The curate’s excellent parts of this curious egg of a camcorder are: the quality of video output and the autofocus which is truly outstanding whether using a wide autofocus area or a small central area. The increase in weight over the 1/2.5 inch camcorders is worth the trade-off.

But there are outstandingly bad features. The buttons, menu system and manual can only have been devised by somebody who has never had to use the results of his or her efforts. The menu is turned on by pressing a button under the lens on the side while controlling the selection by a joystick on the back panel alongside the start/stop button. The arrangement of the menu items is illogical and although the functions of the pre-labelled menu buttons can be changed there is often little advantage in doing so because for many functions, pressing one button is insufficient and the menu itself has to be brought up.

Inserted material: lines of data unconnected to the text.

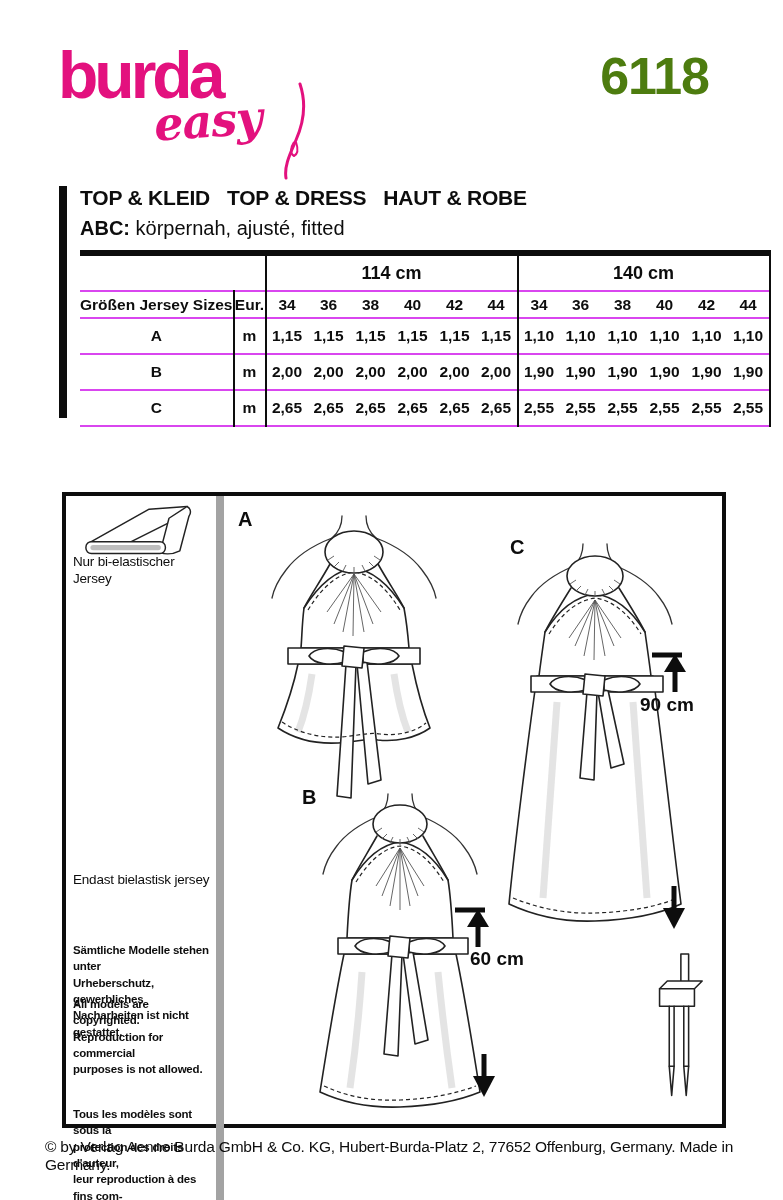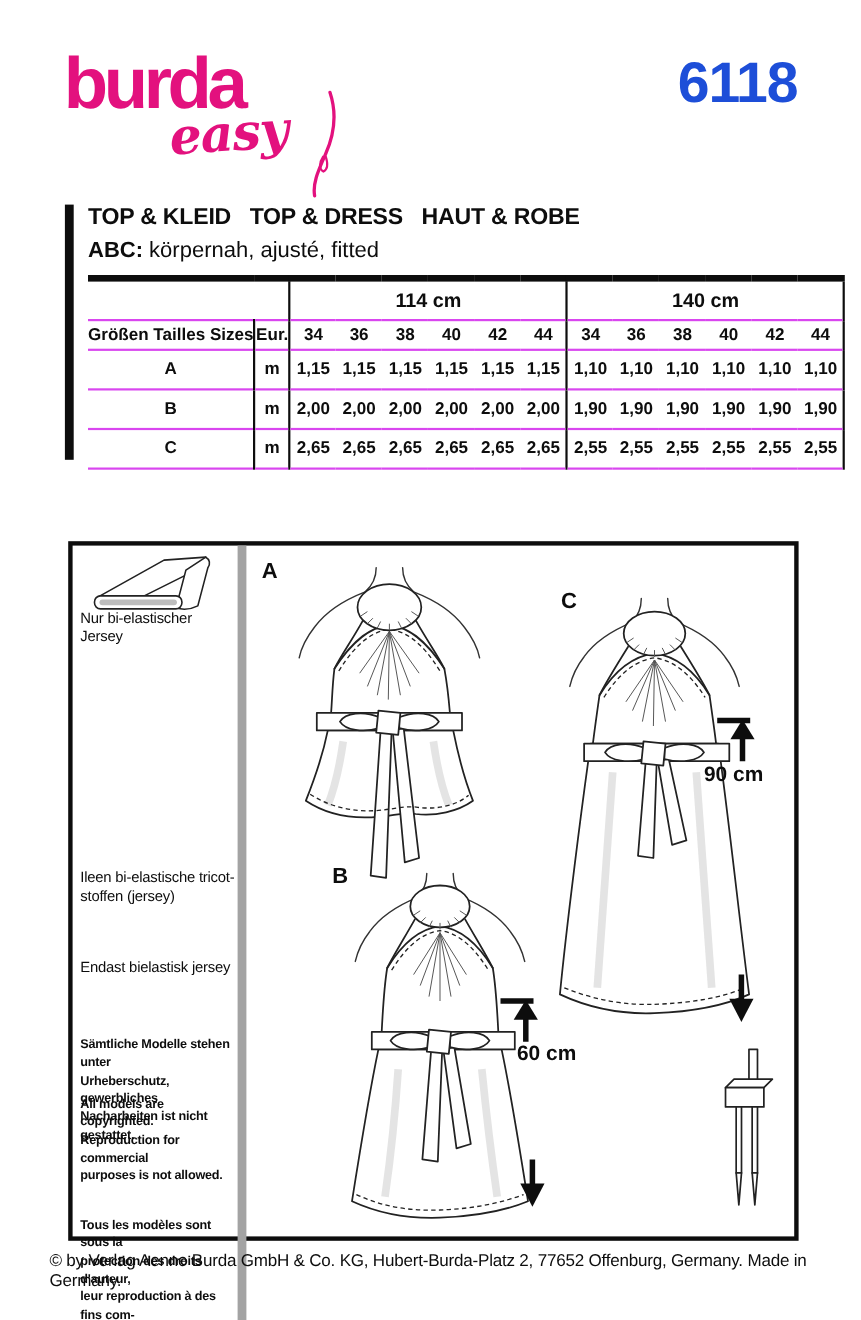"6118" .pattern-number { color: #1d4ed8 -> #4d7c0f; right: 58px -> 74px }
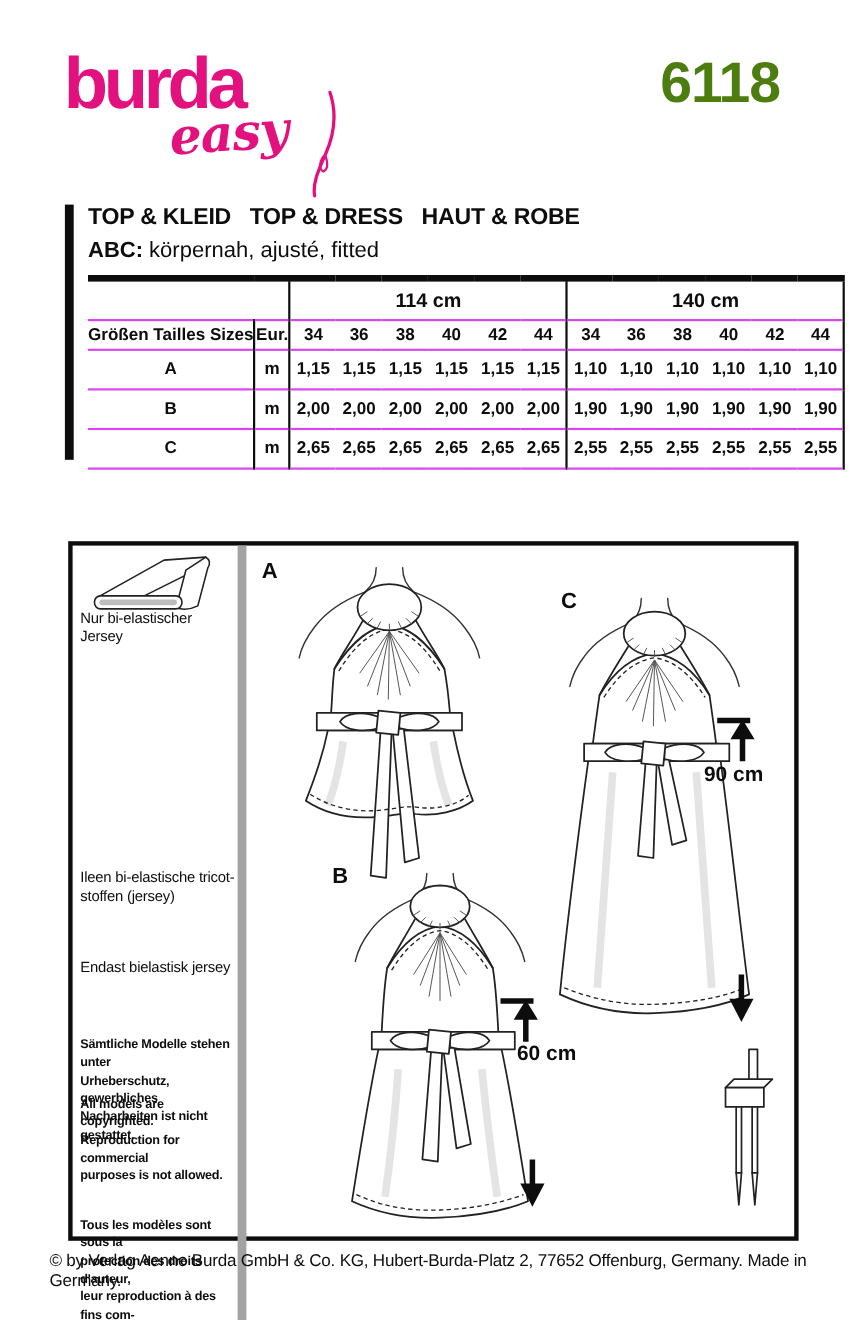"Größen Tailles Sizes" td.c-lab { text: Tailles -> Jersey }
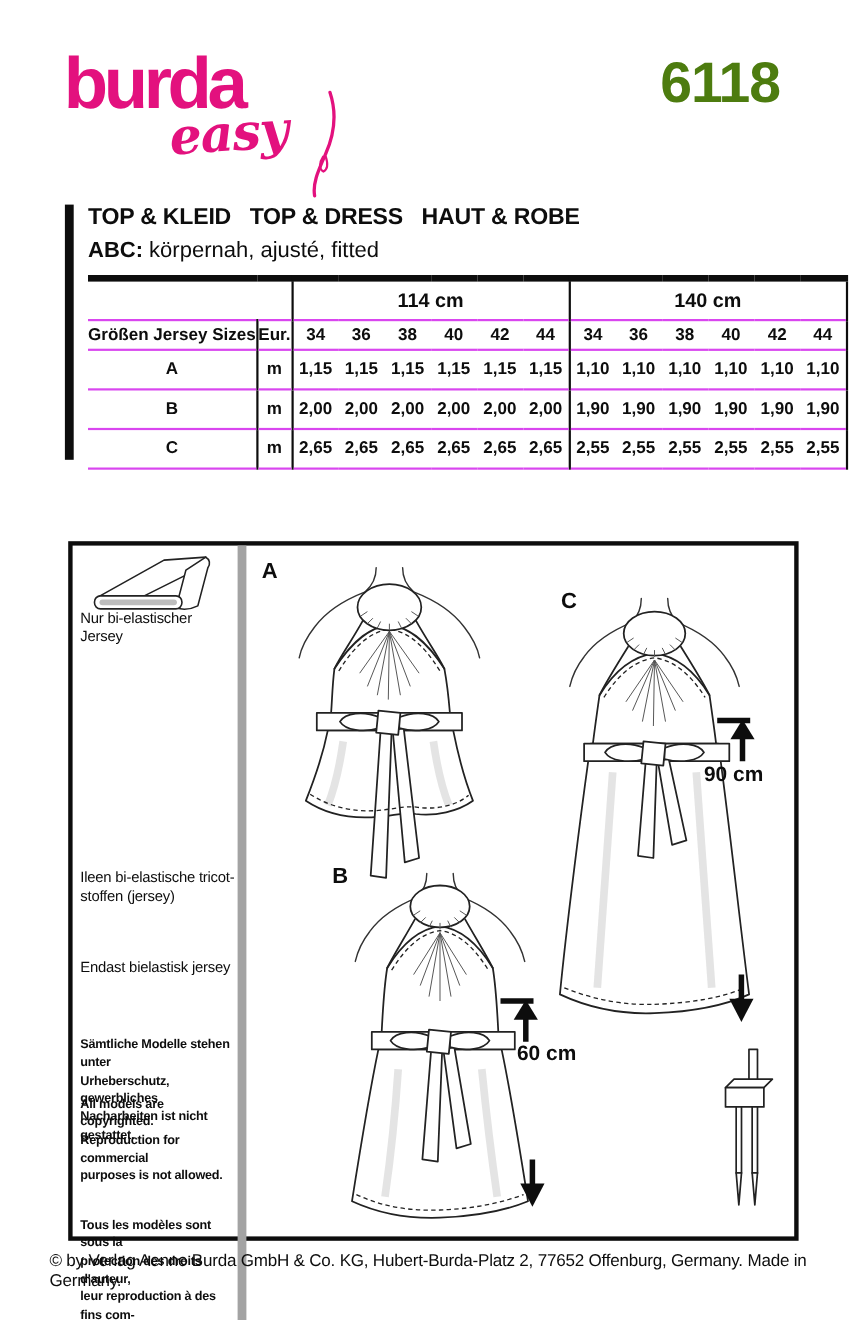"Ileen bi-elastische tricot-" div.side-item { html: <div>Ileen bi-elastische tricot- stoffen (jersey)</div> -> none }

I defy anybody to understand setting up for slow-motion on first reading the manual. This is because it takes a while to realise that the camera does not record, say, 100 (120 in USA) frames per second, to the card, leaving the editor the choice of what to do in post-production. No, it stores footage taken at high frame rates and then records to the card the completed slo-mo video at 25 (30) fps—eventually since it takes time for this process to be completed and further shooting is impossible until that clip is produced.

Really annoying is the description of Super Slow Motion. I had to actually try the different settings using a falling pencil at my desk to see what the instruction manual is trying to say. And all that has to be done with manually set exposure and manual focus. 

Bob Myers of AVP Studios produced this excellent review of the AX-700 on Youtube. It is well worth watching and I will not repeat his criticisms here, other than to agree with them:





A number of difficulties seem to arise from the fact that for any of the ‘special’ features like slow-motion this is not a 4k camcorder. It is really a 1080 machine that will shoot 4k at 25(30)fps. But even at 1080 there are many features that cannot be used with autofocus and autoexposure. One might have thought that it would at its price shoot 4k at 50(60) fps but it doesn’t.

The AX-700 is probably over-priced and slightly over-heavy (although it will run for hours—no 30-minute limit) without overheating which suggests some of the weight is in heat-dissipating metal).

In conclusion, Sony’s AX-700 is not the perfect wildlife and travel camcorder. Many useful functions needed within seconds cannot be changed or accessed quickly enough. It is on the ergonomics where it falls short.

This camcorder then is typical Sony: some brilliant features let down by poor ergonomics, poor user interface and poor documentation.